- _Brief_
The response should hold each line from the entries below where "dependencies" is found.

- _Excerpted data_

*-*-*

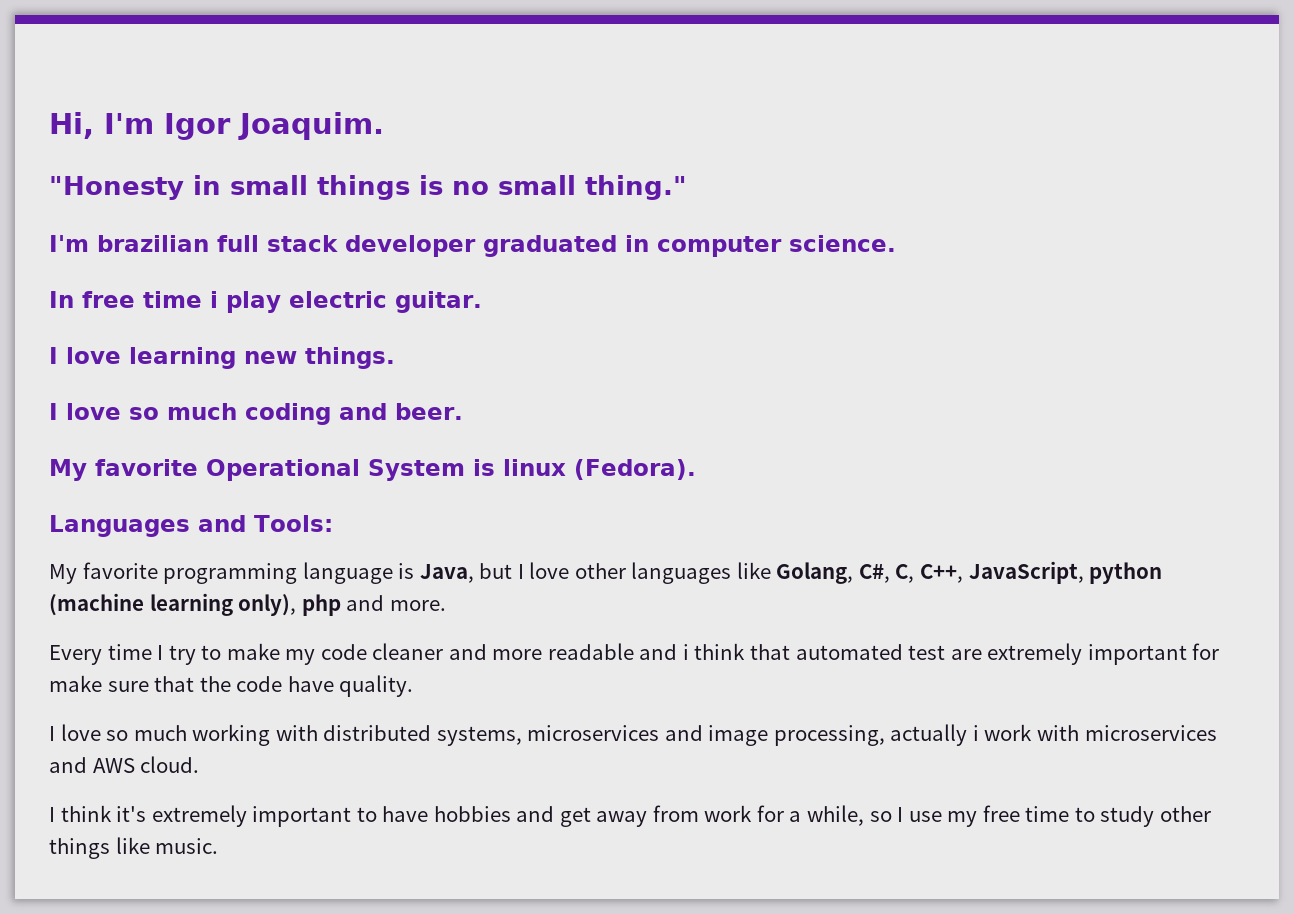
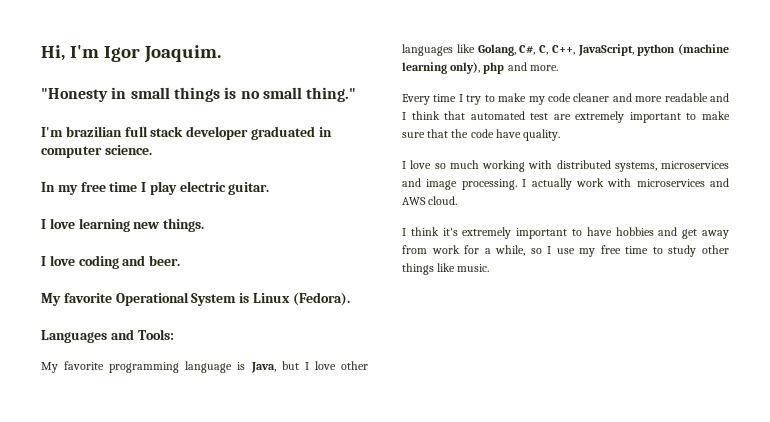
[82,291,218,308] free time i -> [57,182,147,195] my free time I
[129,403,237,420] so much -> (75, 260) none
[503,459,566,476] linux -> [252,293,290,303] Linux
[682,644,689,660] i -> [402,112,406,120] I
[1192,643,1220,660] for -> [686,113,697,120] to
[773,724,979,746] processing, actually i -> [461,178,572,190] processing. I actually

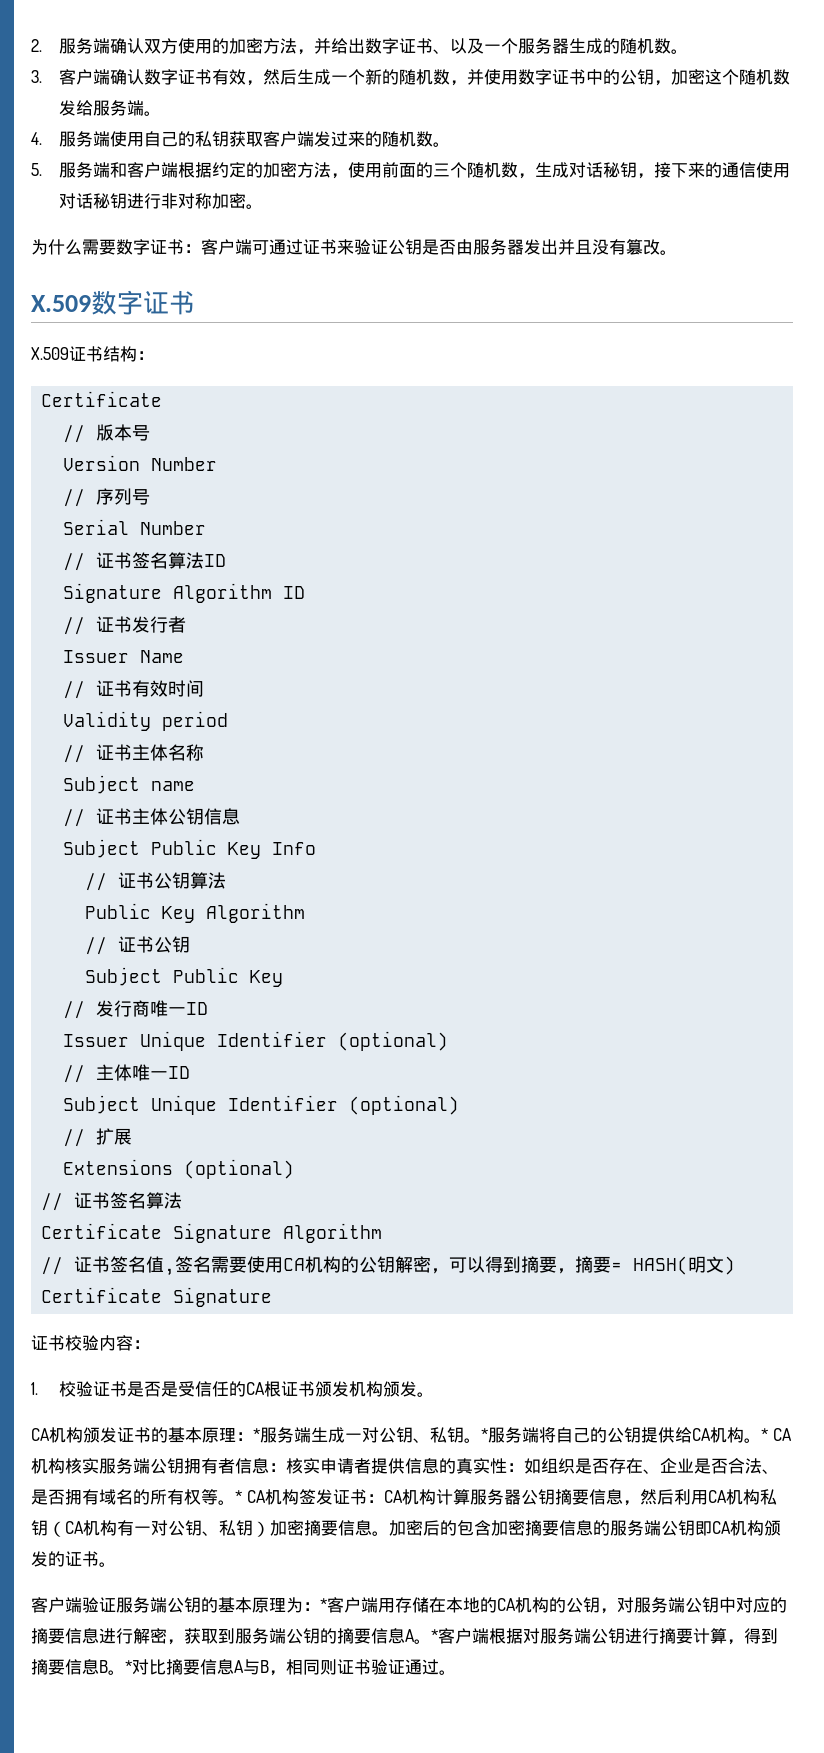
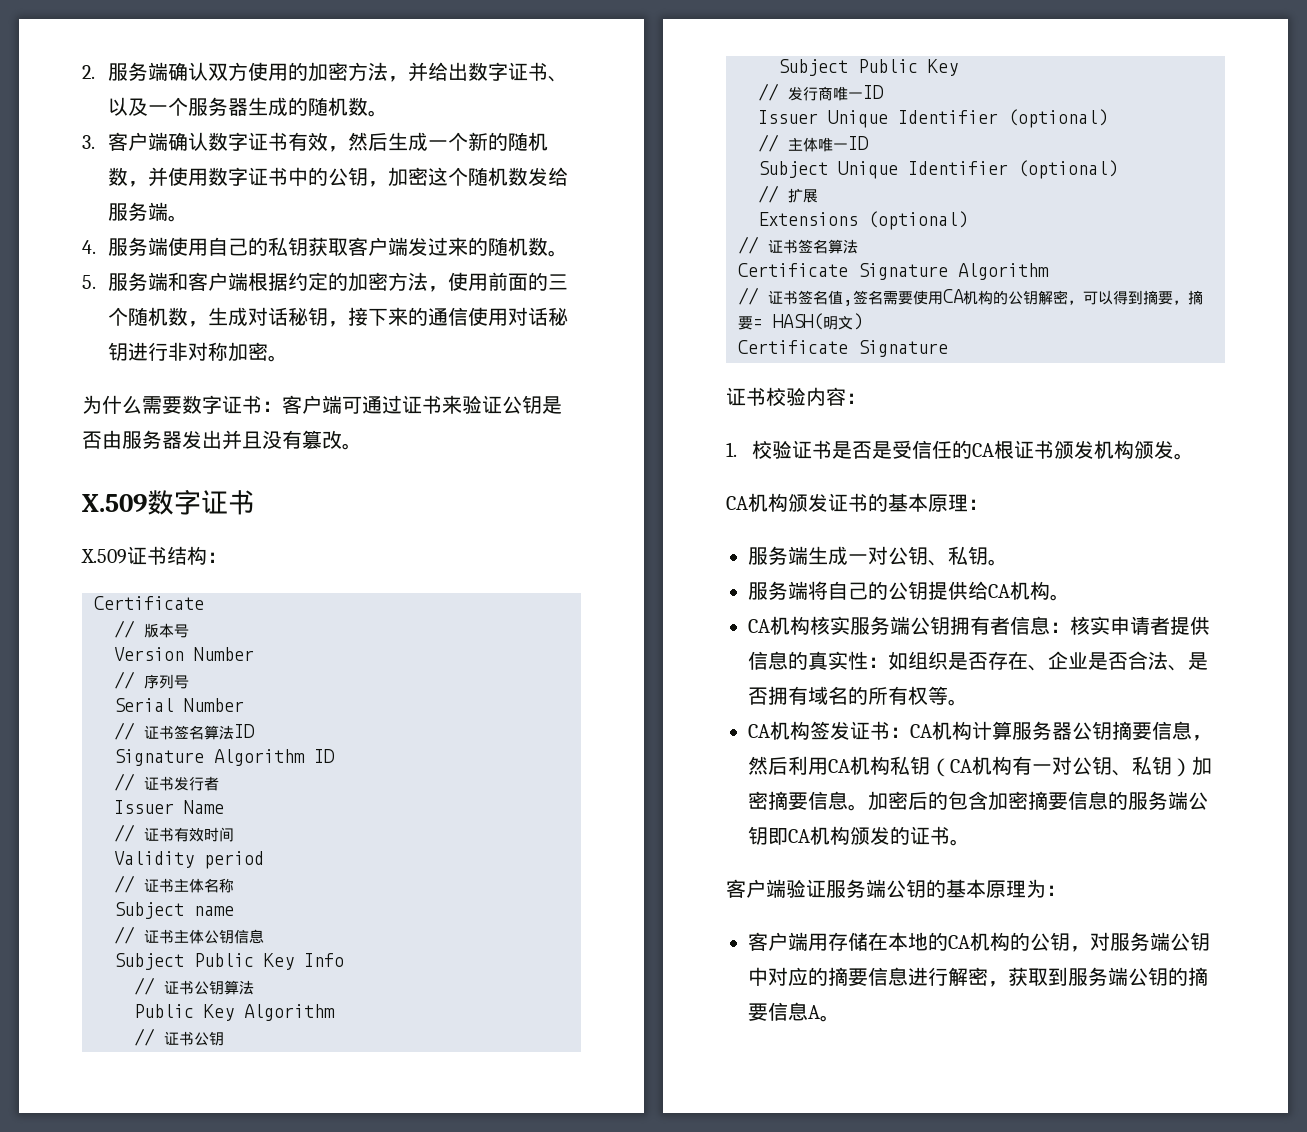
[253,1428,260,1441] * -> (988, 504) //
[481,1428,488,1441] * -> (1008, 562) //
[761,1428,768,1441] * -> (1070, 597) //
[235,1490,242,1503] * -> (968, 702) //
[320,1598,327,1611] * -> (1066, 890) //
[431,1628,778,1645] [31,1659,456,1676] *客户端根据对服务端公钥进行摘要计算，得到摘要信息B。*对比摘要信息A与B，相同则证书验证通过。 -> (840, 1018) none

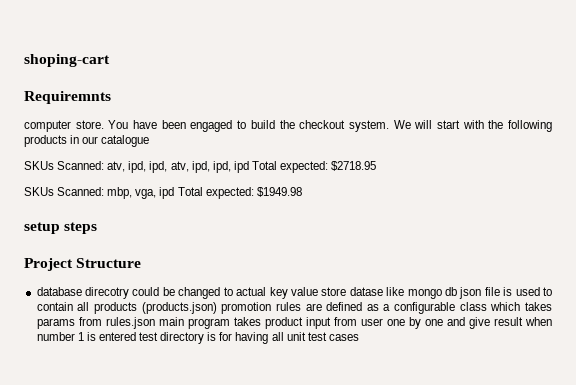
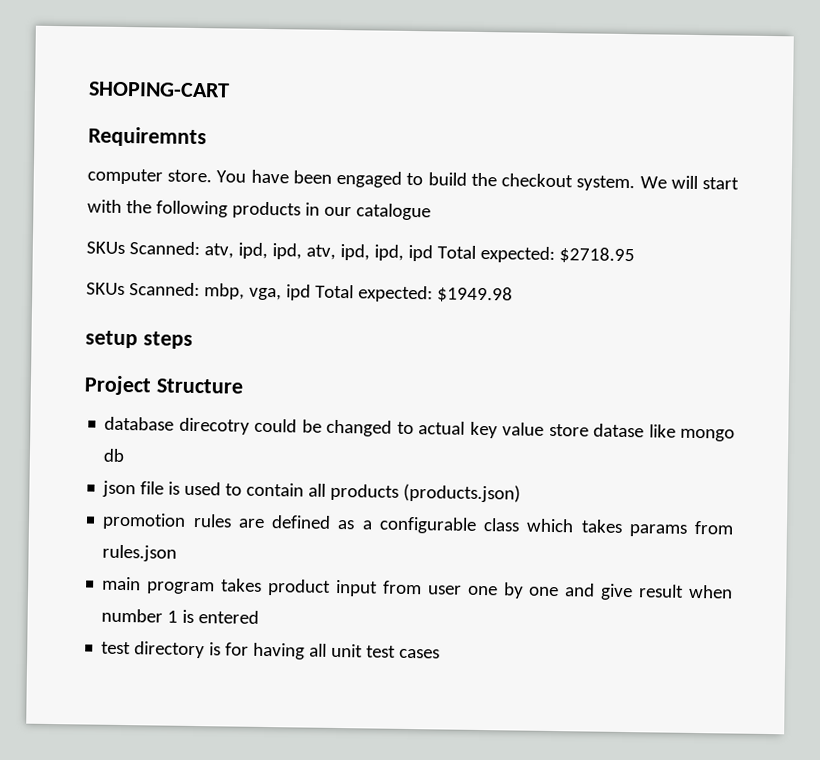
[24,54,110,67] shoping-cart -> [88,81,230,98] SHOPING-CART
(457, 291) none -> (126, 455) //
(217, 308) none -> (522, 493) //
(155, 323) none -> (178, 553) //
(136, 336) none -> (260, 617) //

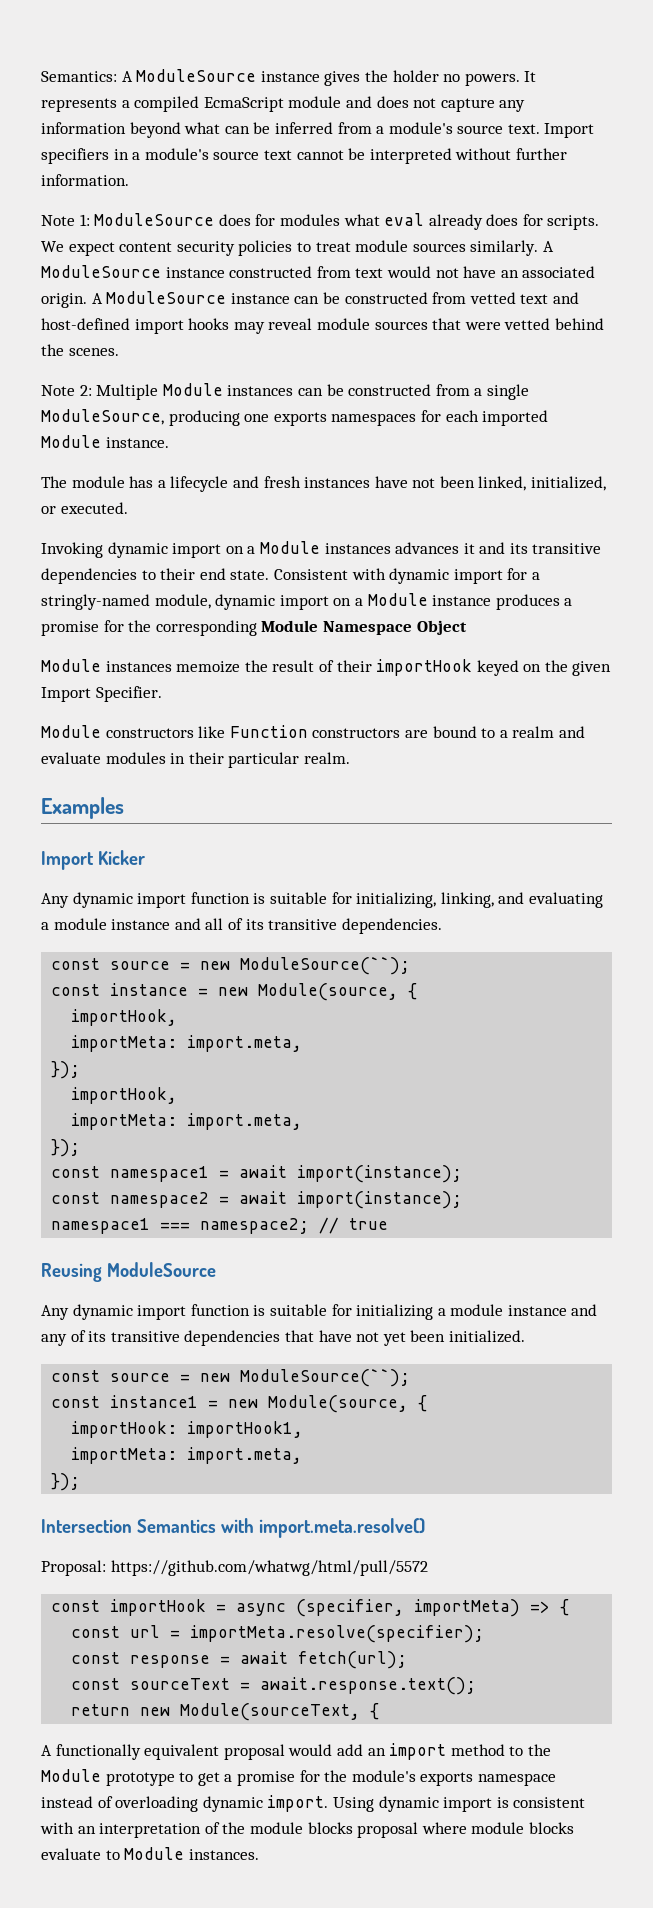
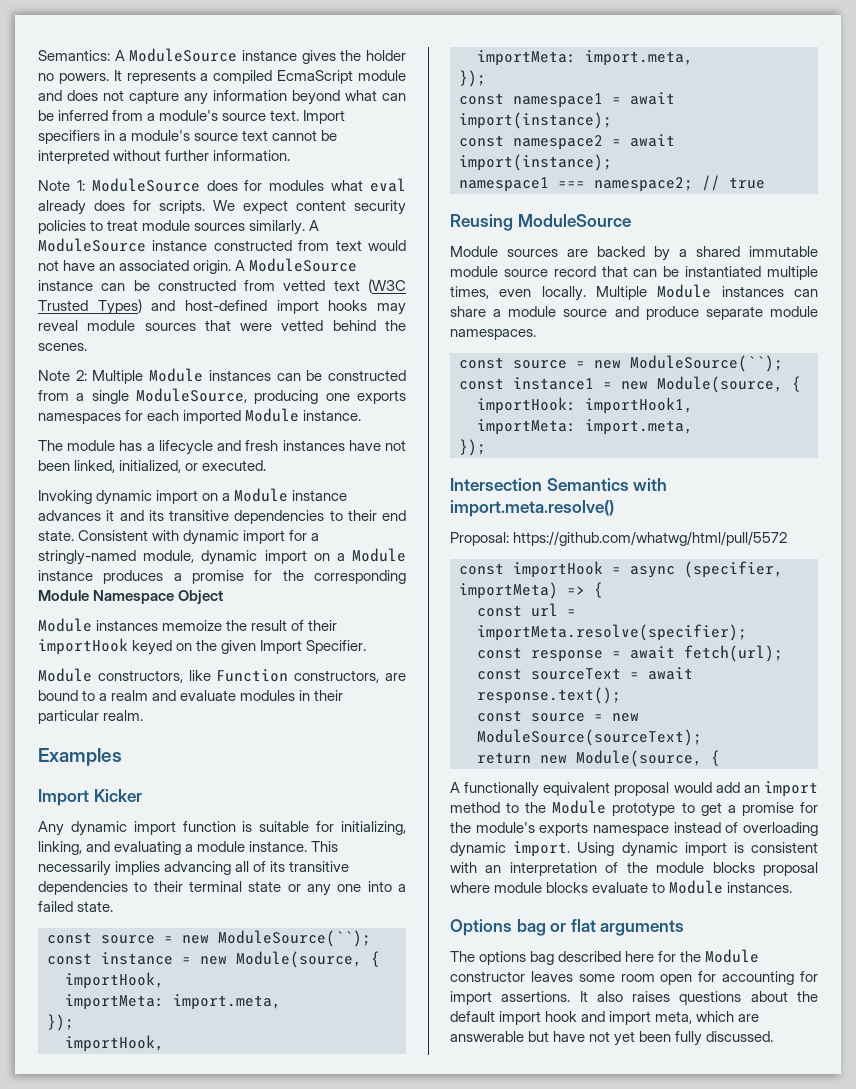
(549, 299) none -> [368,279,406,293] [38,299,142,315] (W3C Trusted Types)
[324,543,391,554] instances -> [292,490,348,501] instance
[105,728,194,738] constructors -> [97,670,183,683] constructors,
[312,728,401,738] constructors -> [294,670,380,683] constructors,
[111,918,442,934] instance and all of its transitive dependencies. -> [249,841,339,852] [38,861,350,876] [38,881,406,896] [38,901,114,912] instance. This necessarily implies advancing all of its transitive dependencies to their terminal state or any one into a failed state.
[41,1304,598,1320] [41,1330,525,1346] Any dynamic import function is suitable for initializing a module instance and any of its transitive dependencies that have not yet been initialized. -> [450,246,818,261] [450,266,818,280] [450,284,818,301] [450,306,818,320] [450,329,536,340] Module sources are backed by a shared immutable module source record that can be instantiated multiple times, even locally. Multiple Module instances can share a module source and produce separate module namespaces.
[260,1677,477,1695] await.response.text(); -> [648,667,693,680] [477,687,621,704] [477,710,639,722] [477,729,702,746] await response.text(); // const source = new ModuleSource(sourceText);
[180,1703,361,1721] Module(sourceText, -> [576,750,702,767] Module(source,
(259, 1854) none -> [450,919,685,936] [450,949,760,965] [450,971,819,985] [450,991,818,1005] [450,1011,760,1025] [450,1031,774,1046] // Options bag or flat arguments // The options bag described here for the Module constructor leaves some room open for accounting for import assertions. It also raises questions about the default import hook and import meta, which are answerable but have not yet been fully discussed.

*-*-*

- _Response to this exercise_
[111,918,442,934] instance and all of its transitive dependencies. -> [249,841,339,852] [38,861,350,876] [38,881,406,896] [38,901,114,912] instance. This necessarily implies advancing all of its transitive dependencies to their terminal state or any one into a failed state.
[41,1304,598,1320] [41,1330,525,1346] Any dynamic import function is suitable for initializing a module instance and any of its transitive dependencies that have not yet been initialized. -> [450,246,818,261] [450,266,818,280] [450,284,818,301] [450,306,818,320] [450,329,536,340] Module sources are backed by a shared immutable module source record that can be instantiated multiple times, even locally. Multiple Module instances can share a module source and produce separate module namespaces.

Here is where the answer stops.